● **Your assignment**
Of all the lines in the material, tally those containing the string "left", and report nothing but the total.
────
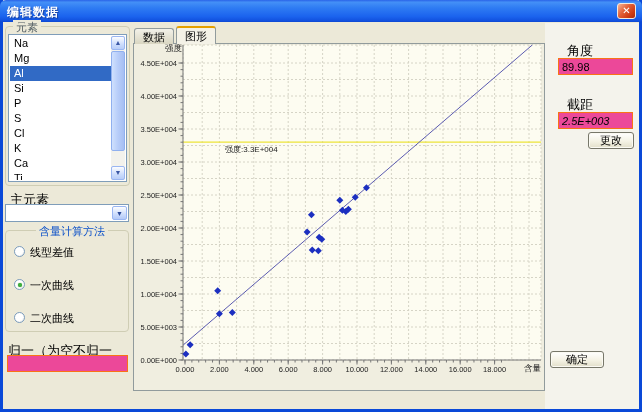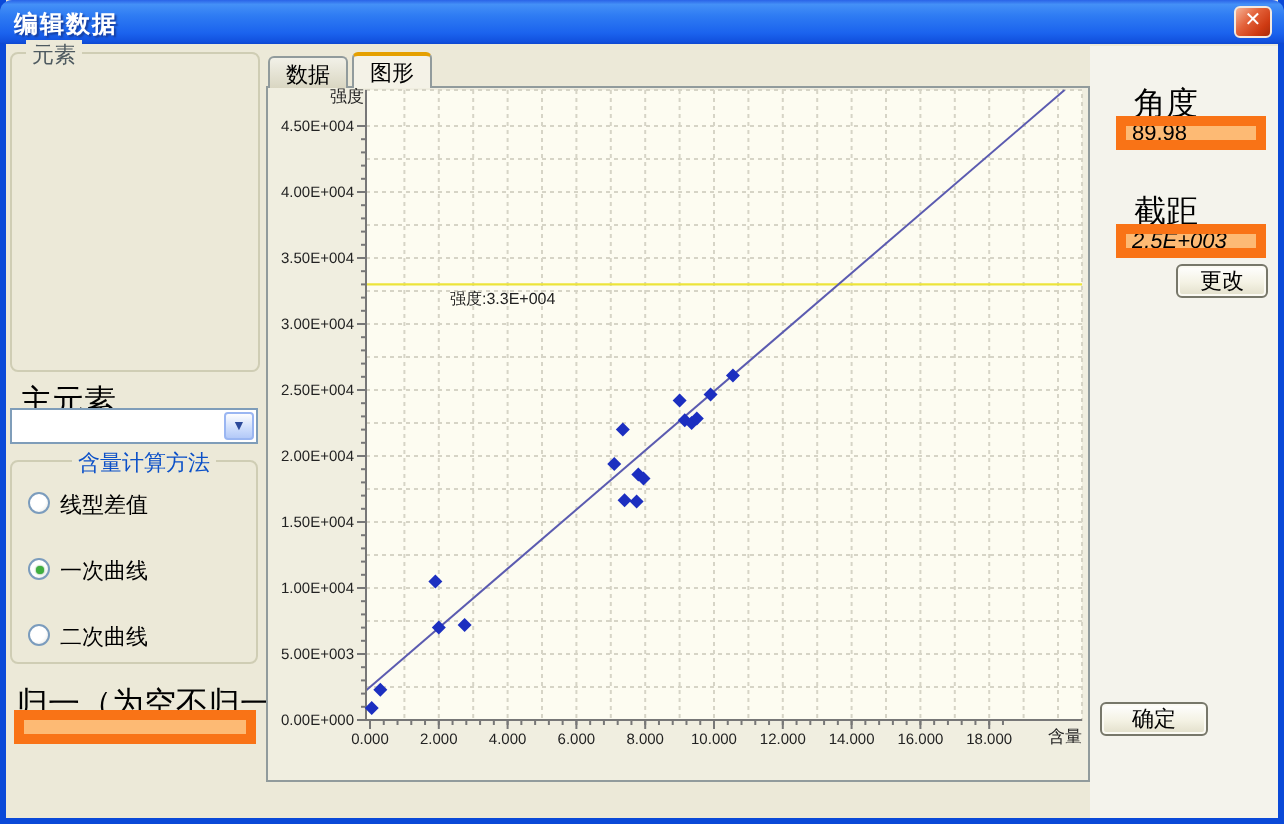--- a/index.html
+++ b/index.html
@@ -74,6 +74,29 @@
 
   <div class="groupbox" style="left:5px;top:26px;width:125px;height:160px;">
     <span class="gb-caption">元素</span>
+    <div class="listbox">
+      <div class="list-items" id="element-list">
+          <div class="list-item">Na</div>
+          <div class="list-item">Mg</div>
+          <div class="list-item selected">Al</div>
+          <div class="list-item">Si</div>
+          <div class="list-item">P</div>
+          <div class="list-item">S</div>
+          <div class="list-item">Cl</div>
+          <div class="list-item">K</div>
+          <div class="list-item">Ca</div>
+          <div class="list-item">Ti</div>
+        </div>
+      <div class="vscroll">
+        <div class="sb-btn up">
+          <span>▲</span>
+        </div>
+        <div class="sb-thumb"></div>
+        <div class="sb-btn down">
+          <span>▼</span>
+        </div>
+      </div>
+    </div>
   </div>
 
   <div class="label" style="left:10px;top:191px;">主元素</div>

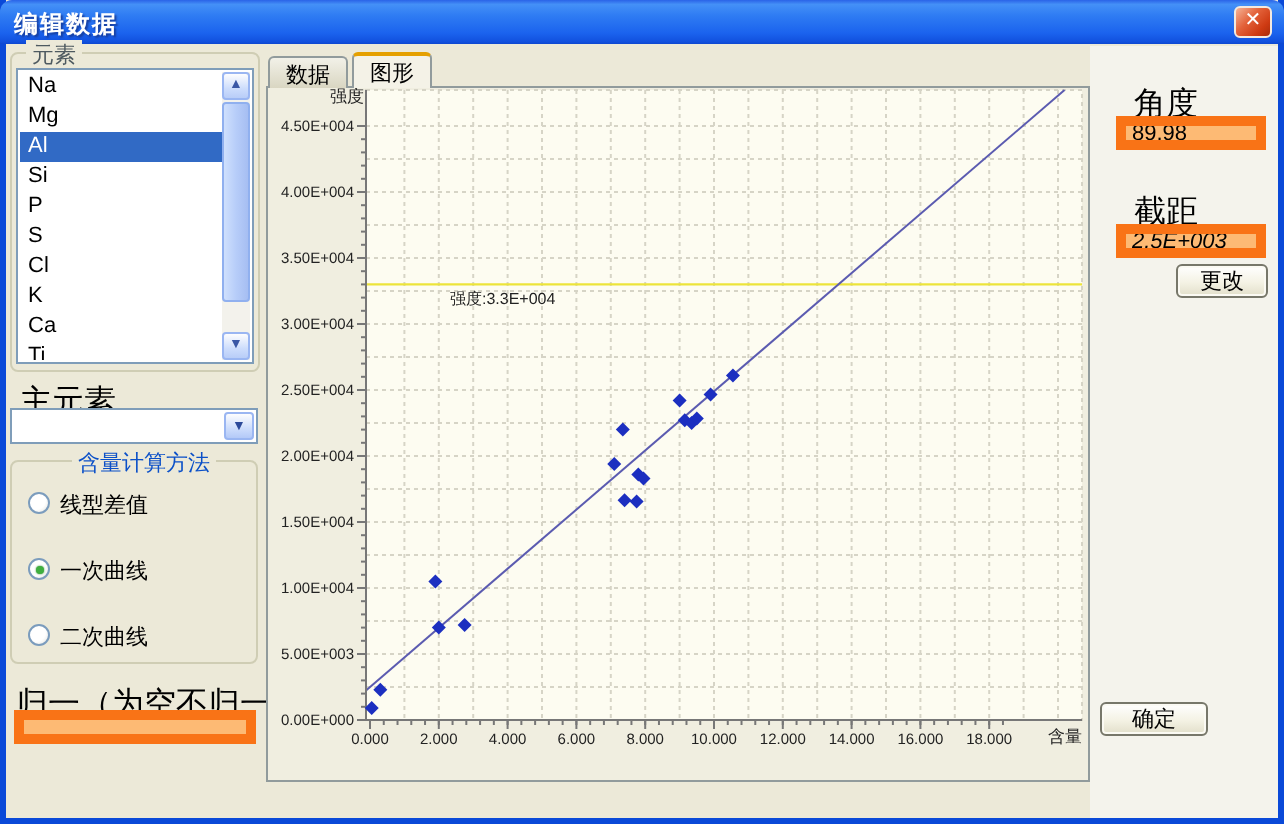--- a/index.html
+++ b/index.html
@@ -14,7 +14,7 @@
   .close-btn { position:absolute; right:6px; top:3px; width:19px; height:16px; border-radius:3px;
                border:1px solid #f3e9df; background:linear-gradient(135deg,#f6b497 0%,#e3623a 40%,#ce3a12 75%,#a82c0b 100%);
                color:#fff; font-size:10px; font-weight:bold; text-align:center; line-height:14px; cursor:pointer; }
-  .label { position:absolute; font-size:16px; color:#000; }
+  .label { position:absolute; font-size:13px; color:#000; }
   .groupbox { position:absolute; border:1px solid #cfcdb4; border-radius:4px; }
   .gb-caption { position:absolute; top:-7px; left:7px; background:#ece9d8; padding:0 3px; font-size:11px; color:#4e5a60; }
   .gb-caption.blue { color:#0b50c8;margin-left:23px; }

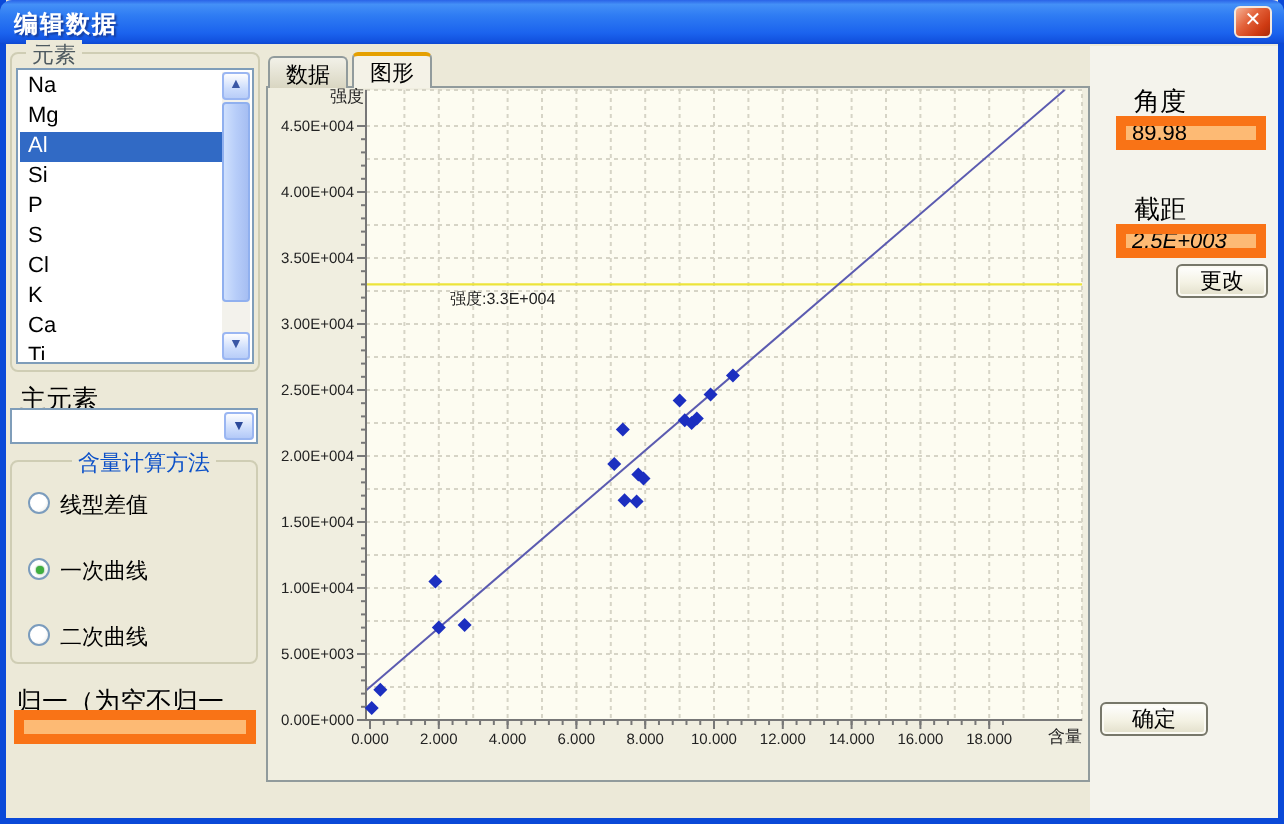--- a/index.html
+++ b/index.html
@@ -44,7 +44,7 @@
                           border-radius:50%; background:#3faf3f; box-shadow:0 0 1px #2c8a2c; }
   .radio-label { position:absolute; left:16px; top:0; font-size:11px; white-space:nowrap; }
   
-  .textbox { position:absolute; border:5px solid #f97316; background:#fdba74; font-size:11px; padding:1px 3px; }
+  .textbox { position:absolute; border:1px solid #f97316; background:#ec4899; font-size:11px; padding:1px 3px; }
   .xp-btn { position:absolute; border:1px solid #72робі7a66; border:1px solid #77776a; border-radius:3px;
             background:linear-gradient(180deg,#ffffff,#f4f2e4 55%,#e2dfca); font-size:11px; color:#000;
             box-shadow:inset 0 0 0 1px #fbfaf3; cursor:pointer; }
────
● **Solution for this task**
5